31. Eventually, on the fats of the case before it, the Supreme Court concluded that that case was one where compensation was required to be granted in lien of reinstatement. Relying upon three earlier decisions of the Supreme Court, it proceeded to award compensation equivalent to the last drawn salary of the workman for a period of two years.

32. In Anil Kumar Chakraborty and Anr v. Saraswatipur Tea Co. Ltd. , , the Supreme Court proceeded on the basis that the order of dismissal passed against the workman was unsustainable. It held that the case was one of loss of confidence in the employee and that compensation would be the appropriate relief to grant. The Supreme Court then proceeded to award Rs. 50,000/- as compensation. How this figure was arrived at is not clear except that it was based on the facts of the case and lapse of time.

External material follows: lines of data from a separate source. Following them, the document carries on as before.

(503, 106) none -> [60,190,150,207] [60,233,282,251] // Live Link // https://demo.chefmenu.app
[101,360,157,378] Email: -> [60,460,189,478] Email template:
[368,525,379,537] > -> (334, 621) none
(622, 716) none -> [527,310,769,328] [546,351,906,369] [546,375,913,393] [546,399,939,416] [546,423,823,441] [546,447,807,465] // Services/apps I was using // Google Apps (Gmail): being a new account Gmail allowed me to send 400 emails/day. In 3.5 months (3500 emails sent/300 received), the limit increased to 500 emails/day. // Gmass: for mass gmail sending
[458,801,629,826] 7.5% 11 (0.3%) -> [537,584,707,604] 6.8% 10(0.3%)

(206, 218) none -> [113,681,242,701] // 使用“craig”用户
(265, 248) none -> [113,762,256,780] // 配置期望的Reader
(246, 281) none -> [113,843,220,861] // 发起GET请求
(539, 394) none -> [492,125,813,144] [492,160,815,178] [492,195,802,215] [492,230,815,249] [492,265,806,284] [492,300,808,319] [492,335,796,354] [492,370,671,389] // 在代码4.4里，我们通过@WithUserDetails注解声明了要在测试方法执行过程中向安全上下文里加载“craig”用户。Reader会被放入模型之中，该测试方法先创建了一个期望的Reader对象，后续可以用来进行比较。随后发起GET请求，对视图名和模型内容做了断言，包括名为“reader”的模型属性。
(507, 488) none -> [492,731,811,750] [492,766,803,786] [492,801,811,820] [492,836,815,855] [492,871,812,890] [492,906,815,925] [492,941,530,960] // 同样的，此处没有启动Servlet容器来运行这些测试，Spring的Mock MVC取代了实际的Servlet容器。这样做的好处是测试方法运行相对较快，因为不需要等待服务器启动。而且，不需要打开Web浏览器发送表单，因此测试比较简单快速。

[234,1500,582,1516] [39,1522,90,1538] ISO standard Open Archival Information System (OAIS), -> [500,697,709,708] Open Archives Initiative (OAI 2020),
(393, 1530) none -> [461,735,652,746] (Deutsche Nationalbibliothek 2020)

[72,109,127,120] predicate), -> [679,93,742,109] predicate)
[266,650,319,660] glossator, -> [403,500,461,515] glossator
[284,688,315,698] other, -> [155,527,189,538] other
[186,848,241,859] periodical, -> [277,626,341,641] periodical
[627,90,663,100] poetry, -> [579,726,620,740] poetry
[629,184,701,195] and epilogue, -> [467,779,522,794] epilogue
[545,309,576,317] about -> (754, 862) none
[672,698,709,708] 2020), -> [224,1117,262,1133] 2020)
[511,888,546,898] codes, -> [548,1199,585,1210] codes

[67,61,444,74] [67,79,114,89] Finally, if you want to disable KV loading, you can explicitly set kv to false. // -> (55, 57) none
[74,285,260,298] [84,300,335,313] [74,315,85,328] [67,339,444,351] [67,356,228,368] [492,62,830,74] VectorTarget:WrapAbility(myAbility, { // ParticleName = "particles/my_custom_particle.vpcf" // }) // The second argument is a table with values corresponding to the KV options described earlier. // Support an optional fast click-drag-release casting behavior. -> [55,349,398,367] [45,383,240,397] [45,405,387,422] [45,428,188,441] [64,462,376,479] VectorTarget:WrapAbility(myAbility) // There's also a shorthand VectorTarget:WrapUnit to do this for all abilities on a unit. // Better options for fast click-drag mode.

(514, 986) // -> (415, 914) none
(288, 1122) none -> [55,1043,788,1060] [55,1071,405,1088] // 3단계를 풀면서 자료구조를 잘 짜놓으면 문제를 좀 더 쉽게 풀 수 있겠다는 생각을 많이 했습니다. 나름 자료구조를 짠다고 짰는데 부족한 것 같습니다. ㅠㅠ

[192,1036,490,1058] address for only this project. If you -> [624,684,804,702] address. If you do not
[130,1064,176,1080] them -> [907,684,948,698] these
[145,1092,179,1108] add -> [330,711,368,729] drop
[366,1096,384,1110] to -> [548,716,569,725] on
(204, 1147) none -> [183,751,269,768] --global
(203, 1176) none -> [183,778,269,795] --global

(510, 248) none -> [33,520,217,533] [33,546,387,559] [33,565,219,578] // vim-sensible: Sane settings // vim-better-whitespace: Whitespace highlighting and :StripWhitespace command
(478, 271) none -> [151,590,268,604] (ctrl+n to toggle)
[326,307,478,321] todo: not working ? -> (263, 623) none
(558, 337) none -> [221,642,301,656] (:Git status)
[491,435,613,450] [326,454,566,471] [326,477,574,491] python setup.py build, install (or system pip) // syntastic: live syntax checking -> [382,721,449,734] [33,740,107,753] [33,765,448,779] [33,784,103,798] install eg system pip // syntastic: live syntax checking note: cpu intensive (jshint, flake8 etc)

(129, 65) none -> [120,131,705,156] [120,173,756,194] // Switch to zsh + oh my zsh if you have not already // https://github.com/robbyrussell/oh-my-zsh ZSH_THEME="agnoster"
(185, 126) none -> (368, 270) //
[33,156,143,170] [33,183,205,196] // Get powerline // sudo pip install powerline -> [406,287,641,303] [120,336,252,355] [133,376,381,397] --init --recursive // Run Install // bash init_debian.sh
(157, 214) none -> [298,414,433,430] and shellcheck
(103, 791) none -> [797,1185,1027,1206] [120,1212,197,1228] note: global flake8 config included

33. In any event, it now seems settled, at least as far as this Court is concerned, that compensation can be awarded to a workman in lieu of reinstatement (see Delhi Transport Corporation v. Presiding Officer and Anr. , 1999 VI AD (DELHI) 723). As mentioned above, the Petitioner truly does not want the Workman to set foot in the bank as its employee. Consequently, reinstatement cannot be granted to the Workman – he can only be entitled to compensation.

34. In the absence of any empirical evidence for quantifying the amount of compensation to be granted, the appropriate course would be to follow the precedent set by the Supreme Court in Hindustan Steels Ltd. and award to the employee an amount equivalent to two years wages at the rate last drawn in lieu of reinstatement. In case the Workman reaches the age of superannuation within this period of two years, he will, of course, be entitled to the wages last drawn up to the age of superannuation. In other words, he will be entitled to the last drawn wages for a period of two years from today or till superannuation, whichever is earlier. It is ordered accordingly.

35. The writ petition is disposed of in the above terms. No costs.